Die Kisten mit der wertvollen Fracht waren mit Wachstuch eingeschlagen, für den Fall, dass sie beim Verladen nass wurden, und vermutlich standen sie meist irgendwo in der hintersten Ecke des Laderaums. Also wurden zuerst die Säcke mit Kartoffeln und Zwiebeln ausgeladen, dann Mehl und Salz und Zucker, dann die anderen Lebensmittel. Der insgeheim am sehnsüchtigsten erwartete Teil der Fracht kam erst am Ende und wog oft so viel, dass zwei Personen ihn hinüber zum Leuchtturm tragen mussten. Bücher haben Gewicht. Und eine stabile, bronzebeschlagene Eichenholzkiste voller Romane, Sachbücher und Lexika wiegt eine ganze Menge. Die Leuchtturmbewohner werden den Männern auf dem Versorgungsschiff zum Abschied gewunken und anschließend zuerst sämtliche Vorräte verstaut haben.
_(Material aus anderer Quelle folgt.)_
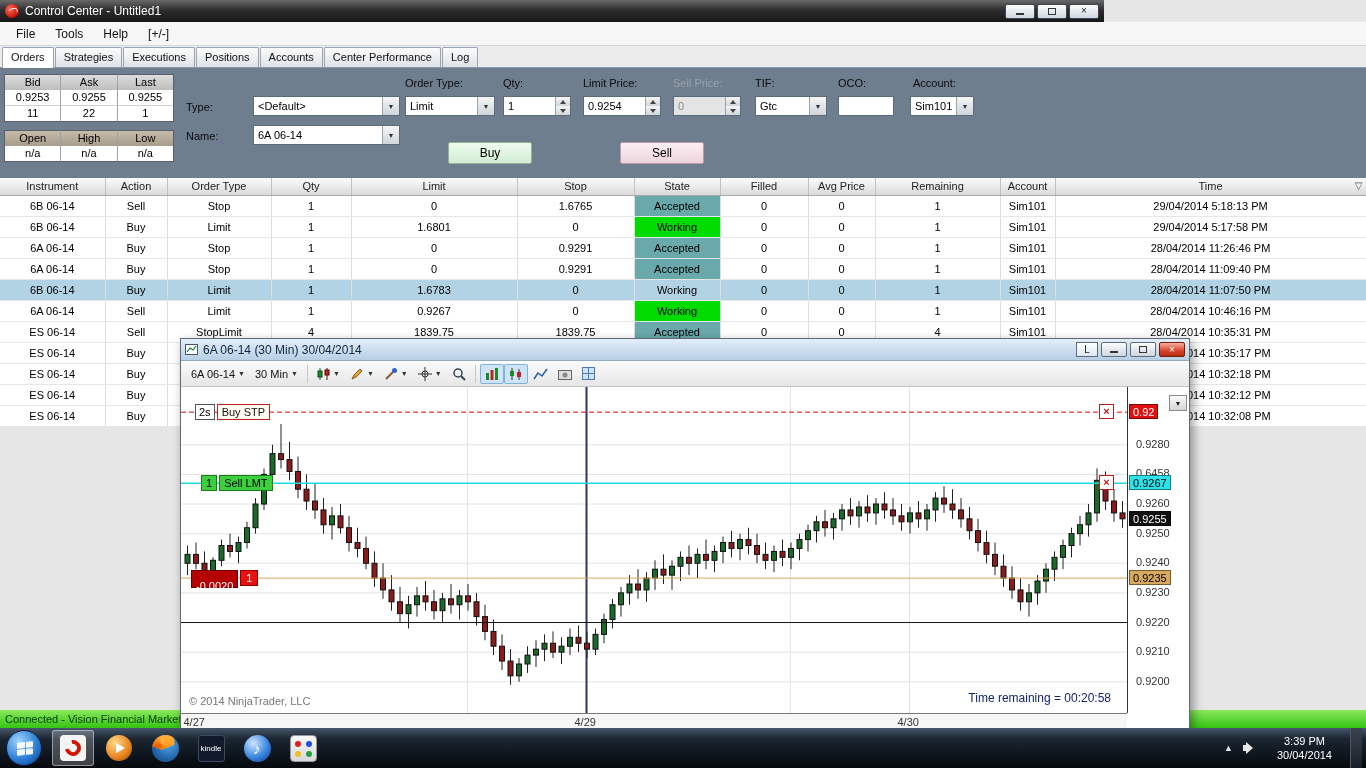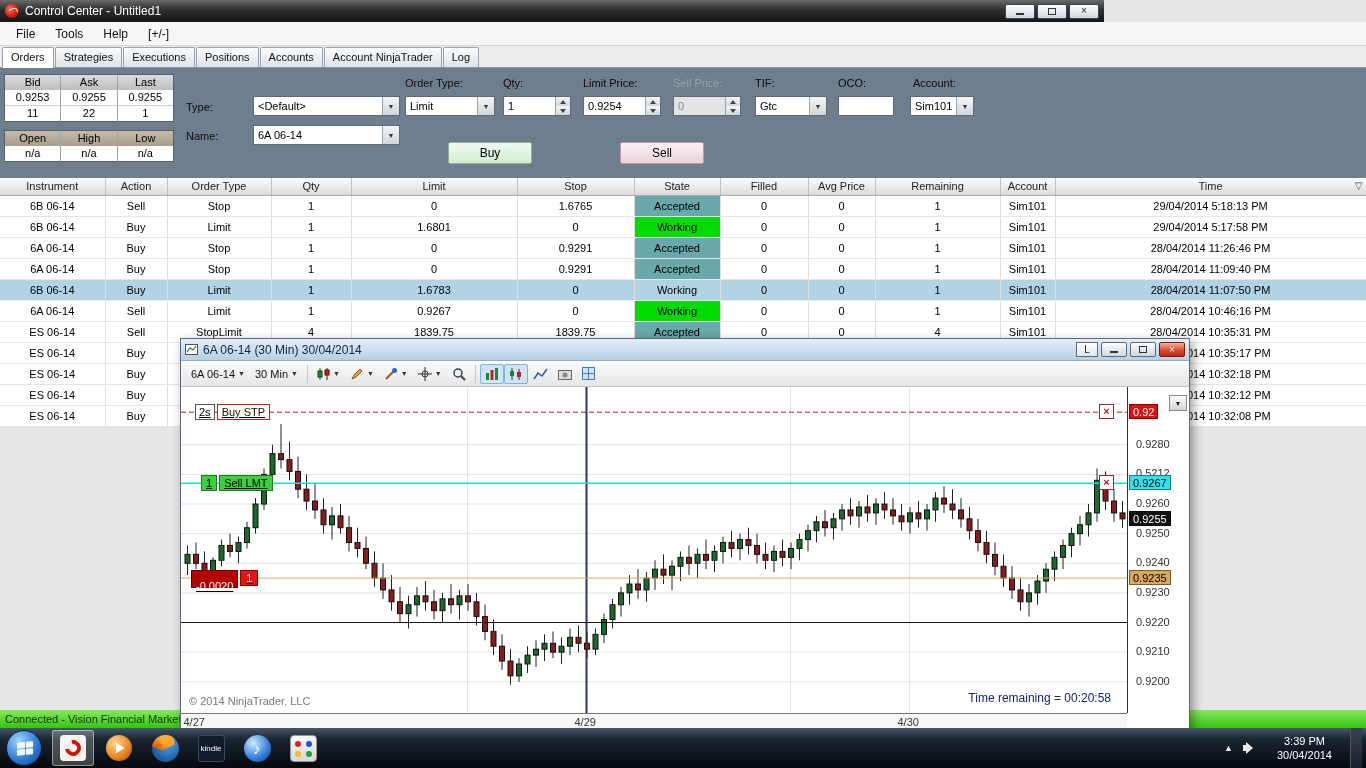--- a/index.html
+++ b/index.html
@@ -185,7 +185,7 @@
       <div class="tab">Executions</div>
       <div class="tab">Positions</div>
       <div class="tab">Accounts</div>
-      <div class="tab">Account NinjaTrader</div>
+      <div class="tab">Center Performance</div>
       <div class="tab">Log</div>
     </div>
 

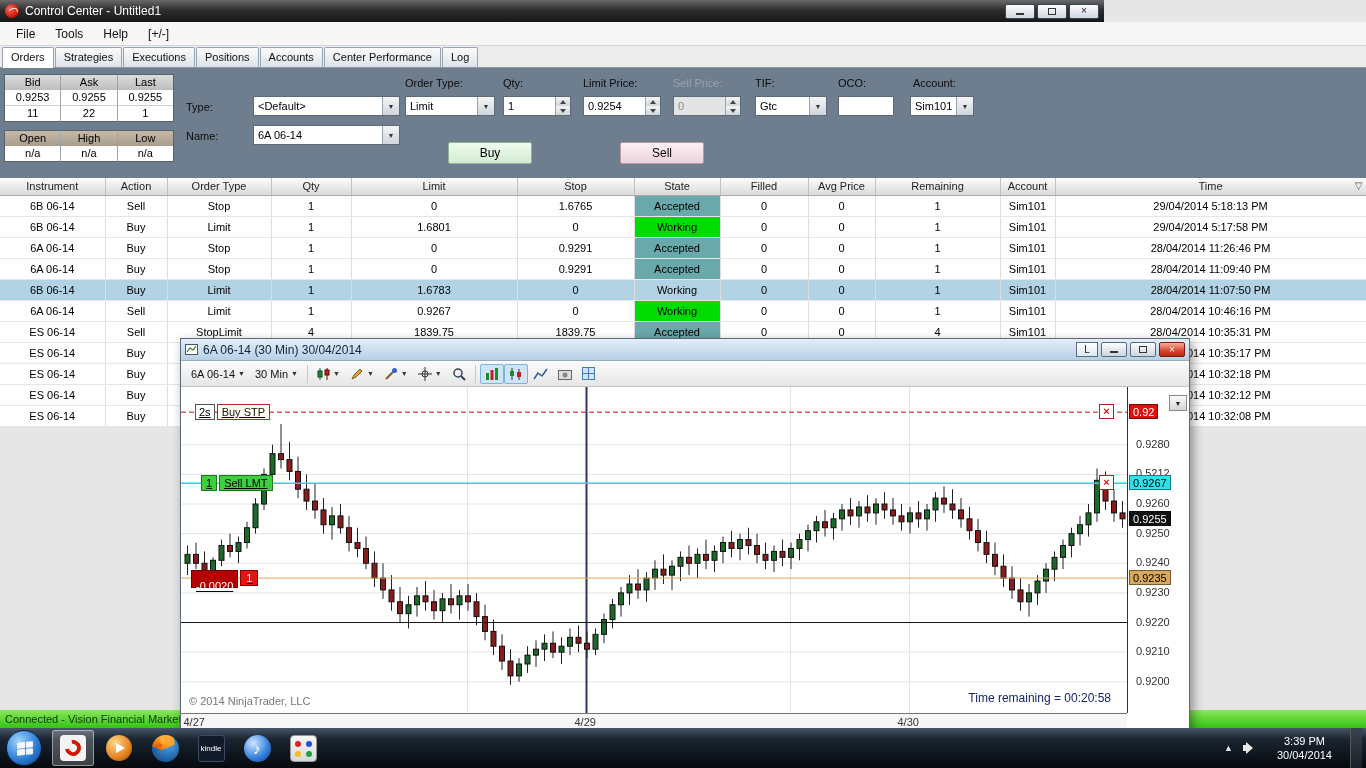--- a/index.html
+++ b/index.html
@@ -107,7 +107,7 @@
   .tag-tan{background:#d8a85c;color:#000;}
   .time-axis{position:absolute;left:0;top:326px;width:946px;height:18px;border-top:1px solid #777;background:#f7f7f7;}
   .xlab{position:absolute;top:2px;font-size:11px;color:#333;}
-  .order-marker{position:absolute;display:flex;gap:2px;font-size:11px;z-index:4;height:16px;text-decoration:underline;}
+  .order-marker{position:absolute;display:flex;gap:2px;font-size:11px;z-index:4;height:16px;}
   .order-marker span{height:16px;line-height:15px;display:inline-block;}
   .mk-white{background:#fff;border:1px solid #555;padding:0 3px;}
   .mk-redline{background:#fffdf2;border:1px solid #c02020;padding:0 4px;color:#111;}

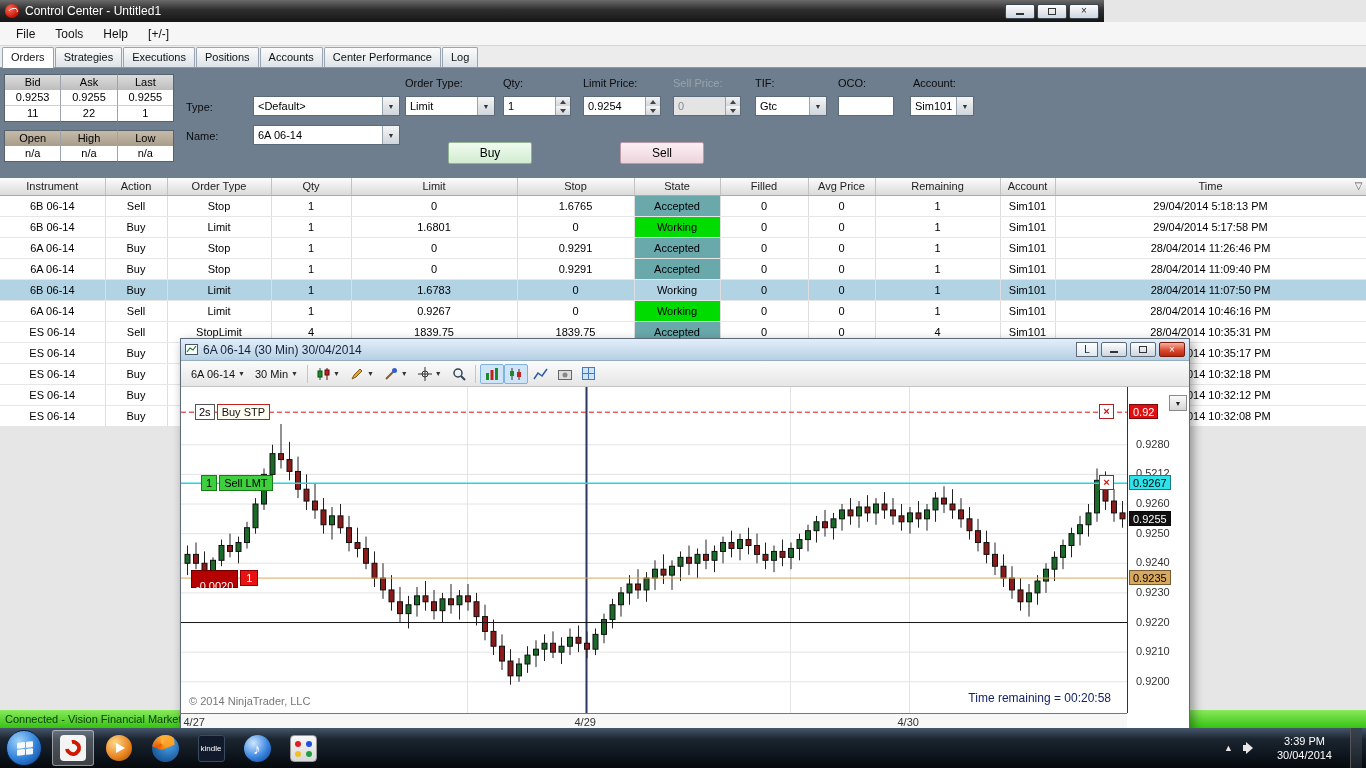--- a/index.html
+++ b/index.html
@@ -831,7 +831,7 @@
         <div class="axis-tag tag-black" style="top: 123.831px;">0.9255</div>
         <div class="axis-tag tag-tan" style="top: 183.081px;">0.9235</div>
       <div class="tick" style="top: 50.7687px;">0.9280</div>
-          <div class="tick" style="top: 80.3937px;">0.5212</div>
+          <div class="tick" style="top: 80.3937px;">0.6458</div>
           <div class="tick" style="top: 110.019px;">0.9260</div>
           <div class="tick" style="top: 139.644px;">0.9250</div>
           <div class="tick" style="top: 169.269px;">0.9240</div>

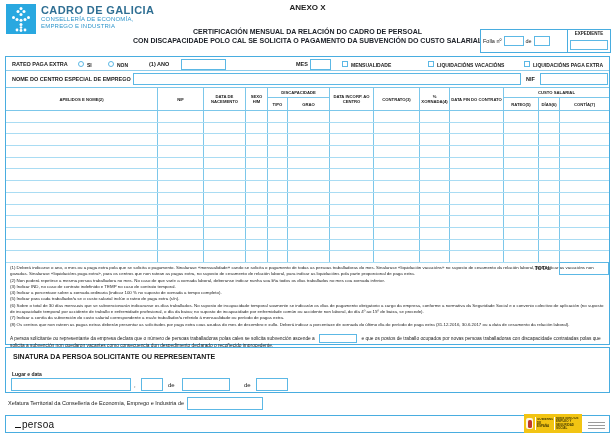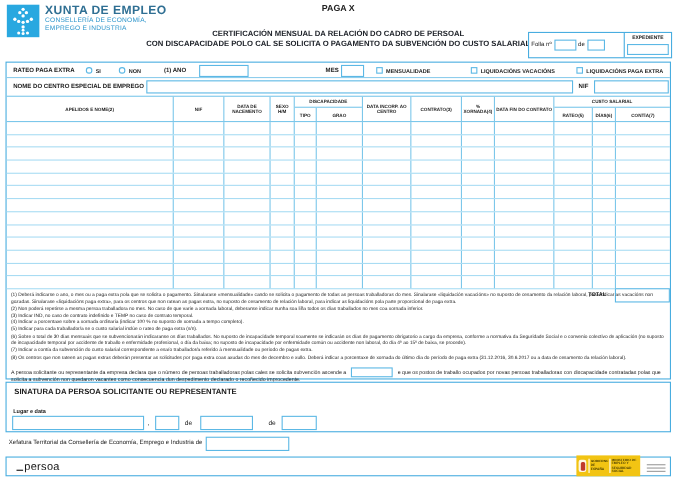--- a/index.html
+++ b/index.html
@@ -103,7 +103,7 @@
     </g>
   </svg>
   <div id="logo-text" class="abs">
-    <div id="logo-title">XUNTA DE EMPLEO</div>
+    <div id="logo-title">CADRO DE GALICIA</div>
     <div class="logo-dept">CONSELLERÍA DE ECONOMÍA,</div>
     <div class="logo-dept">EMPREGO E INDUSTRIA</div>
   </div>

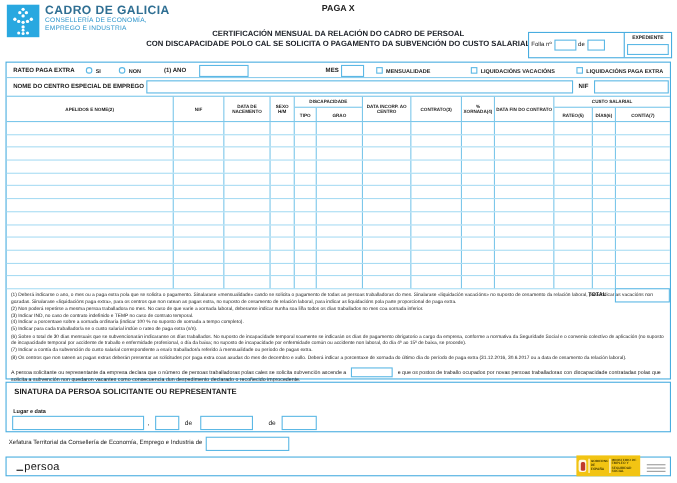--- a/index.html
+++ b/index.html
@@ -108,7 +108,7 @@
     <div class="logo-dept">EMPREGO E INDUSTRIA</div>
   </div>
 
-  <div id="anexo" class="abs">PAGA X</div>
+  <div id="anexo" class="abs">ANEXO X</div>
 
   <div id="form-title" class="abs">
     <div>CERTIFICACIÓN MENSUAL DA RELACIÓN DO CADRO DE PERSOAL</div>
Wenn alles erledigt war, folgte der große Moment: Die Kiste wurde geöffnet. Wahrscheinlich muss man sich das ein wenig wie die Bescherung an Weihnachten vorstellen.
Über einen Zeitraum von 40 Jahren, von 1880 bis etwa 1920, wurden die meisten Leuchttürme in der englischsprachigen Welt regelmäßig und kostenlos mit Bücherkisten ausgestattet. Öffentliche Büchereien in den nächstgelegenen Hafenstädten stellten diese kleinen Sammlungen zusammen. Kisten mit gelesenen Büchern gaben die Leuchtturmwärter an die Versorgungsschiffe zurück, die sie wiederum zu anderen Leuchttürmen brachten. Der Aufdruck auf den Kisten lautete schlicht „Library Box“. In die Geschichte ging das Programm jedoch unter dem Namen „Carnegie’s Book Boxes“ ein.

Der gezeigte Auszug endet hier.